Note: This post (and the script it contains) has been updated as of December 14, 2010. (v1.4.0) The script can also be downloaded from my server here.
Also, Posterous has done a lot of work on solving this problem since I wrote my script. You can see their latest solutions here.
Recently, I switched from TwitPic to Posterous as my method of posting phone pictures (and now video) to the Internet. But since I switched, I didn't want to have my data history split in two, so I decided to write a script to download each of my TwitPic images with their associated text and date, and upload them to Posterous with the same information.
Initially, I wanted to make one long post with all of the images, and their text below. However, with the Posterous API, it isn't possible to refer to a specific image in your body text, so individual posts is the way I went.
Along the way, I became familiar with yet another Linux command: curl.

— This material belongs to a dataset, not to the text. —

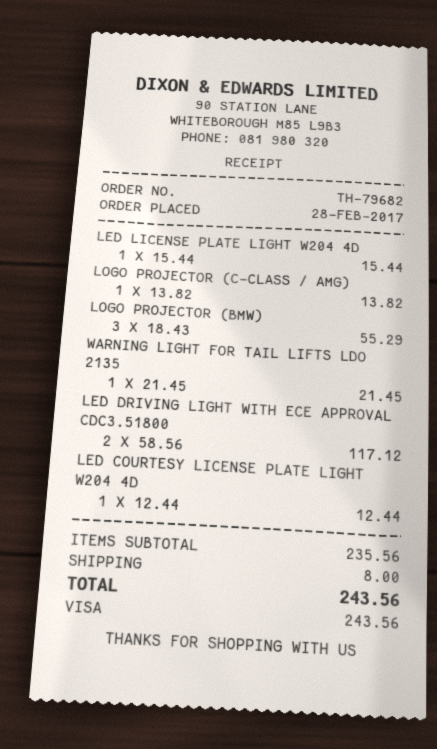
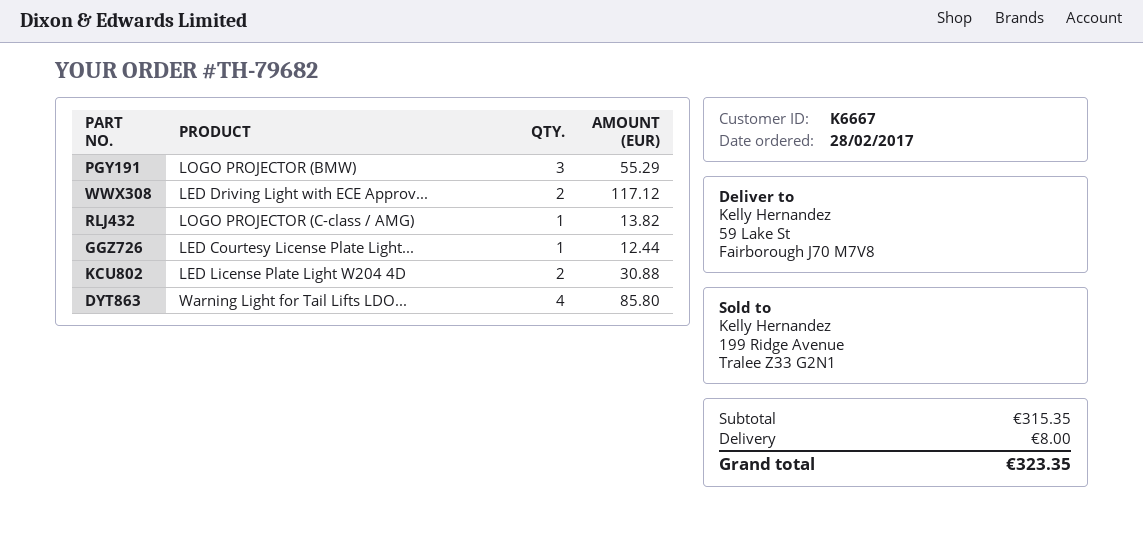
LED LICENSE PLATE LIGHT W204 4D: 1 for 15.44 -> 2 for 30.88
WARNING LIGHT FOR TAIL LIFTS LDO 2135: 1 for 21.45 -> 4 for 85.80
subtotal: 235.56 -> 315.35
total: 243.56 -> 323.35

I love that Posterous has an API that (once you figure out curl) is pretty easy to use. TwitPic, on the other hand, has absolutely zero support for exporting anything. The fact that they're so non-user-centric and out-dated was a driving force in my switching. The only reason I hadn't switched to img.ly already was because img.ly has a bug that prevents images sent from my phone from being posted, since my phone sends them without a file extension. I worked with their tech support for a while, but they didn't fix it. I got a new phone, but it was also a Samsung, and it did the same thing with images. Oh, well. Posterous is better.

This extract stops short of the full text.